Three Opinions: Keys For Playing in the Wind

Last Friday, the 50,000-pound Space Shuttle Enterprise made its final flight, piggybacking atop a Boeing 747, which soared over the Hudson River on its way to landing at JFK. Some concerns about 30 mph winds buffeting the giant cargo proved to be unfounded. (See video below, and listen to the wind as the Enterprise sails overhead.)

If only our golf balls could bore through the wind with such grace and ease. But of course, 30 mph winds can play havoc with our dimpled little friends that weigh only 1.68 ounces. So how do you play when the wind is howling outside, as it tends to do in many parts of the country at this time of year? Here are three tips, from three of the game’s all-time great wind players:

Tom Watson: Watson didn’t win five British Opens, all in Scotland, without a keen understanding of playing great in the wind. He says he learned early on that the key to handling British Open venues on windswept links is to feel as if you’re hitting long chip shots around the course. You rarely want to swing full bore in high winds, Watson says. Swinging all-out only makes the ball spin more, which causes it to balloon and be affected by higher velocities and gusts. By thinking of hitting long chip shots you reduce backspin so the ball stays lower, where it’s less affected by the wind. In windy conditions, a ball rolling along the ground is generally easier to control than one that flies high through the air.

Payne Stewart: Before he passed away, the three-time major champion and Ryder Cup star wrote an article for Golf Digest about playing in poor conditions. Stewart advocated riding the wind with the driver to get maximum carry and distance, but to curve the ball into the wind on iron shots and other approaches for better control. For example, if he were teeing off in a strong left-right wind, Stewart would intentionally aim left and play a power fade. The ball would curve in the same direction as the wind was blowing, thereby allowing the wind to carry it for optimum distance. However, on an approach with, say, a left-to-right wind, he would intentionally aim to the right and play a draw that curved into the wind. The wind served as a backdrop to “hold” the ball on the green. Likewise, he would intentionally fade his approaches into a right-to-left wind.

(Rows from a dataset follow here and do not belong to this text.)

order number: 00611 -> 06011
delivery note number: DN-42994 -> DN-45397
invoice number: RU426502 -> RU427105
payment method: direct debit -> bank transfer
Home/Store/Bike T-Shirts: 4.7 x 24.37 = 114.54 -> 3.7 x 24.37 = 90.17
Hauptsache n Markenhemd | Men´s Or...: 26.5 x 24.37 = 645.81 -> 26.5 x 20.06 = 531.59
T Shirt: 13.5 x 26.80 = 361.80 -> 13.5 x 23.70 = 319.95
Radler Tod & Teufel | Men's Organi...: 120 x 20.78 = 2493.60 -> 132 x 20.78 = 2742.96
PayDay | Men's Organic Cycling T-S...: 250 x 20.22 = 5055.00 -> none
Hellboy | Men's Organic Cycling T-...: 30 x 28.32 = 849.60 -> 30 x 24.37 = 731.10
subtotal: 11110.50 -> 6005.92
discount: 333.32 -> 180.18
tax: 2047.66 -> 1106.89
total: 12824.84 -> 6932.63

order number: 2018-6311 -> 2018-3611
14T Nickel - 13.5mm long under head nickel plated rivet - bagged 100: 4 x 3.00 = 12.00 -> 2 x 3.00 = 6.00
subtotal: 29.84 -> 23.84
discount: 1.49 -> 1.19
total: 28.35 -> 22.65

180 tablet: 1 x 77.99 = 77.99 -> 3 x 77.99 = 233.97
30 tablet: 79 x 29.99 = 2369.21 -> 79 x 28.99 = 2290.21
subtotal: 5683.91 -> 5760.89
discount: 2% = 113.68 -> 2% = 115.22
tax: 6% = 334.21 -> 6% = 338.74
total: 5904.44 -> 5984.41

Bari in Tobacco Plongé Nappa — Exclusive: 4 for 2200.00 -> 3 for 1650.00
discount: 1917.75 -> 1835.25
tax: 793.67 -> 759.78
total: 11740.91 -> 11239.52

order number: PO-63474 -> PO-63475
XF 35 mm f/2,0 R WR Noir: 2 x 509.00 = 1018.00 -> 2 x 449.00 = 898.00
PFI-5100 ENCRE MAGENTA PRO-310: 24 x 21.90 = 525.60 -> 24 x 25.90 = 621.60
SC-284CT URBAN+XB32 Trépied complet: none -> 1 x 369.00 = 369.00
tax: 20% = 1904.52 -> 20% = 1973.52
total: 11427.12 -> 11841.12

Paul Azinger: Paul’s strong grip and strong turn resulted in an ability to hit very low shots, even with his wedges and short irons. Paul would play the ball back of center in his stance and hit knockdown shots where he limited his follow-through. “Finish low to hit it low,” he often said. Another secret Paul revealed to me years ago was to hit the ball lower, not higher, when playing iron shots downwind. The conventional wisdom is to hit the ball high downwind to take advantage of the breeze. But Paul contended that doing so caused you to lose control of the shot’s distance. By hitting a low knockdown, you keep the ball under the wind so the ball is less affected, and therefore you can better control your distance on approach shots.